DETAILED DESCRIPTION OF THE INVENTION (Field of Industrial Application) The present invention relates to a printer in which a platen is rotationally driven by a pulse motor.

(Prior Art) A platen of a printer that feeds a print medium such as print paper is driven to rotate in synchronization with a printing operation. For example, a pulse motor is used for driving it. Since a pulse motor can rotate a rotor by a certain rotation angle with one pulse, it is often used for conveying objects with high precision due to its good controllability.

FIG. 2 is an external perspective view of a printer using the pulse motor.

A printing paper 2 is wound around a platen 1 of this printer, and a line feed motor 3 is provided to carry out so-called line feeding in which the printing paper 2 is conveyed in synchronization with the printing operation. This line feed motor also consists of a pulse motor. The line feed motor is supplied with a line feed code from the host at a predetermined timing to rotate the platen by a rotation angle corresponding to the line feed amount of the printing paper. Based on the specification of this line feed code, the line feed motor rotates the platen 1 via the gear 4, and feeds the printing paper by the specified amount.
transport. Note that during this conveyance, the printing paper is pressed against the platen by the indicator 5.

Further, after the line feed is completed, a constant holding torque is applied to the line feed motor 3. This holding torque is set to a torque sufficient to prevent the printing paper from easily moving due to external force, and a torque that allows the operator to manually feed the printing paper. . In reality, the holding torque is about 115 to 1/10 of the rotational torque when feeding the printing paper by the line feed motor.

Now, FIG. 3 shows a block diagram of the motor control circuit of such a printer.

In the figure, the path line 7 includes a microprocessor 8
, a read-only memory (ROM) 9, a random access memory (RAM) 10, a drive circuit 11, an interface (I/F) control section 12, and a printing section 13.
are connected. The microprocessor 8 is a circuit that performs calculations for controlling this printer. The read-only memory 9 is a memory for storing the operating program and the like. Further, the random access memory 10 is a memory for storing various data necessary for operations such as arithmetic operations. The drive circuit 11 is a circuit that outputs driving pulses to the line feed motor (LF motor) 3. The interface control unit 12 connects an interface connector (I/F connector) from the host side.
Serial data input via 14 is accepted, and
This is a circuit that sends predetermined information to the host side via the interface connector 14. The printing unit 13 is comprised of a print head that performs predetermined printing on print paper under the control of the microprocessor 8, and various mechanisms.

FIG. 4 shows a specific wiring diagram of the drive circuit 11 for the line feed motor 3 in the circuit shown in FIG.
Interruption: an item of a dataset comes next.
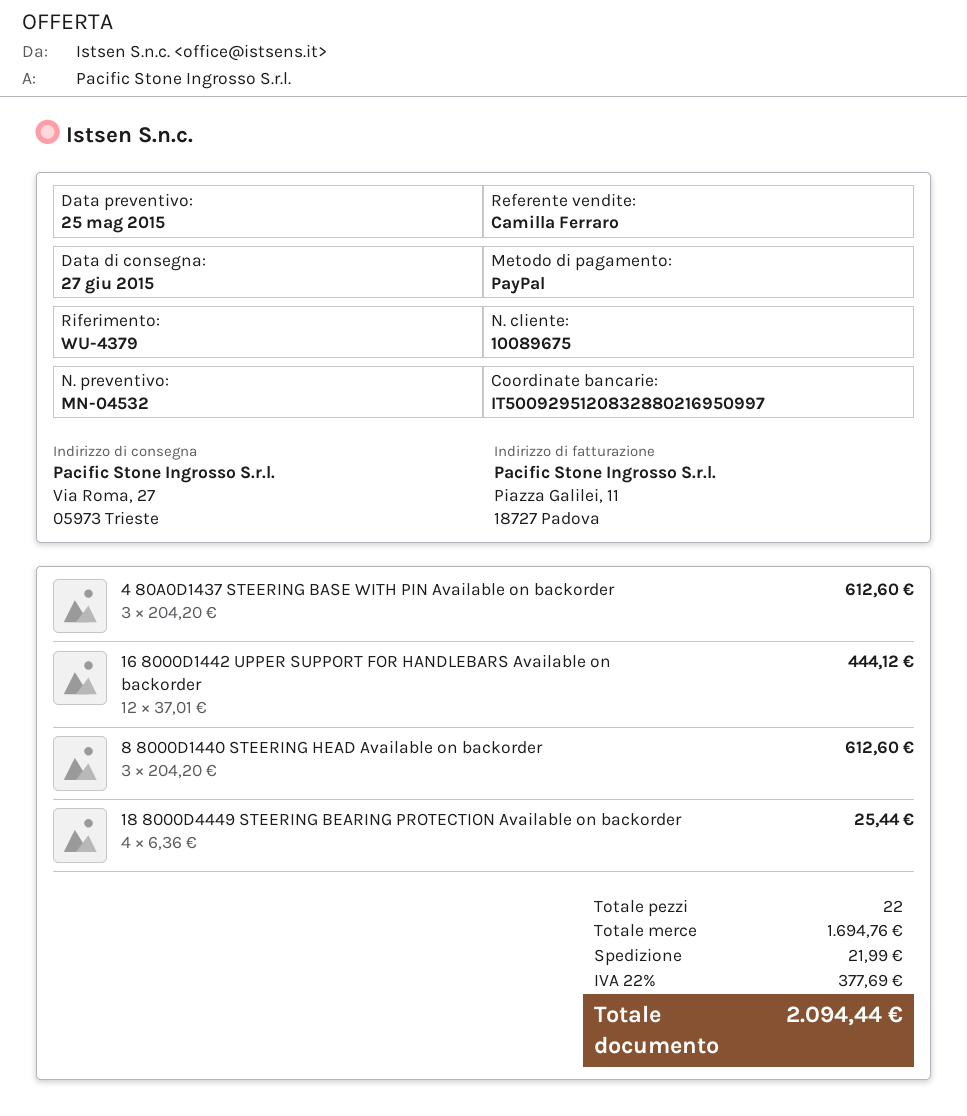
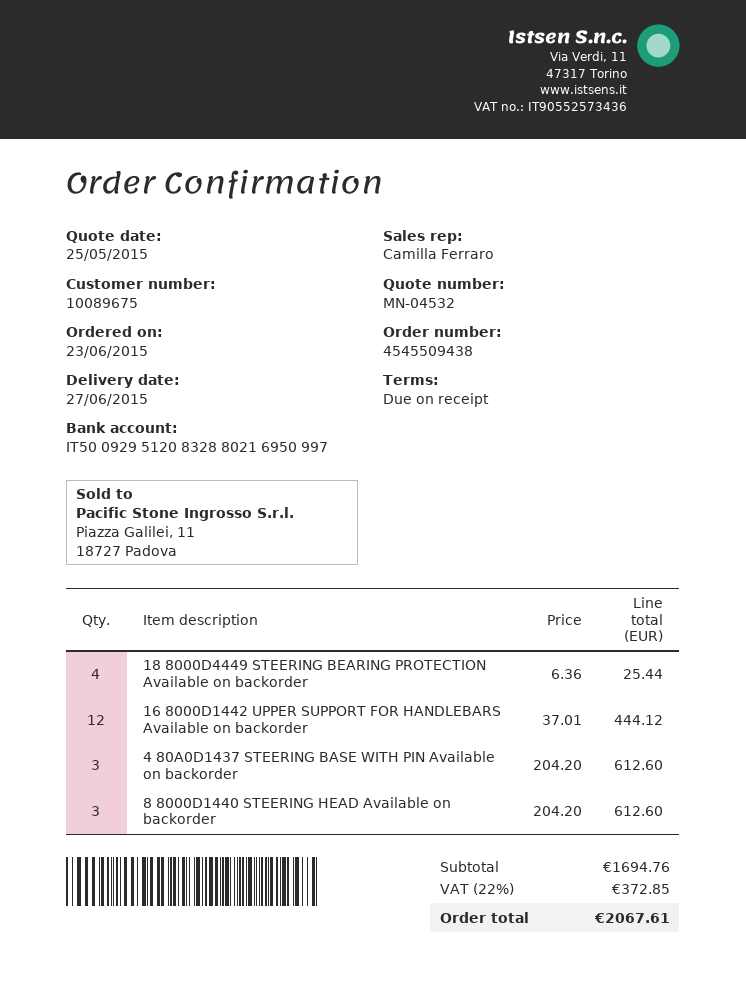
shipping: 21.99 -> none
tax: 22% = 377.69 -> 22% = 372.85
total: 2094.44 -> 2067.61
In FIG. 4, a pulse motor 3 has a pair of excitation coils 1
It consists of a two-phase excitation type pulse motor that rotates the rotor 18 by rotating the vector of the composite magnetic field formed by 6.17. Moreover, although this drive circuit is a well-known circuit,
5 drive circuits 0~4 and 5 resistors R0~
Control signals 80-S4 are supplied via R4% and five NPN transistors T0-T4, and resistors Rs, R
When the switch circuit consisting of PNP transistors T o and T s is on, the excitation coil 16
．． 17 is excited at a predetermined timing, and the rotor 18 rotates.

The control signal SL"S4 is input to the drive circuit K.-4 via the terminals 21 to 24. These signals are rotation control signals that are shifted from each other by π/2.
The control signal S0 input from 0 is intermittently supplied at a predetermined repetition frequency when the motor rotates. If one pulse of this signal S0 is input, the rotor 13 will rotate by π/2. Terminal 25 is a drive circuit K. - This is a terminal that supplies a voltage to pull up the output terminal of 4. Further, the terminal 26 is a circuit that supplies excitation current to the excitation coils 16 and 17 when the transistor T5 is on.

Further, when a predetermined holding current control signal SS is supplied from the terminal 27, the resistor R7 and the diode D. A holding current is supplied to the excitation coil 16.17 via. When the rotor 18 is stopped, any two of the transistors Tl and T4 are on, and this causes the excitation coil 16 to be turned on.
．． A holding current is supplied to 17. Therefore, the rotor 18 is held by a constant holding torque.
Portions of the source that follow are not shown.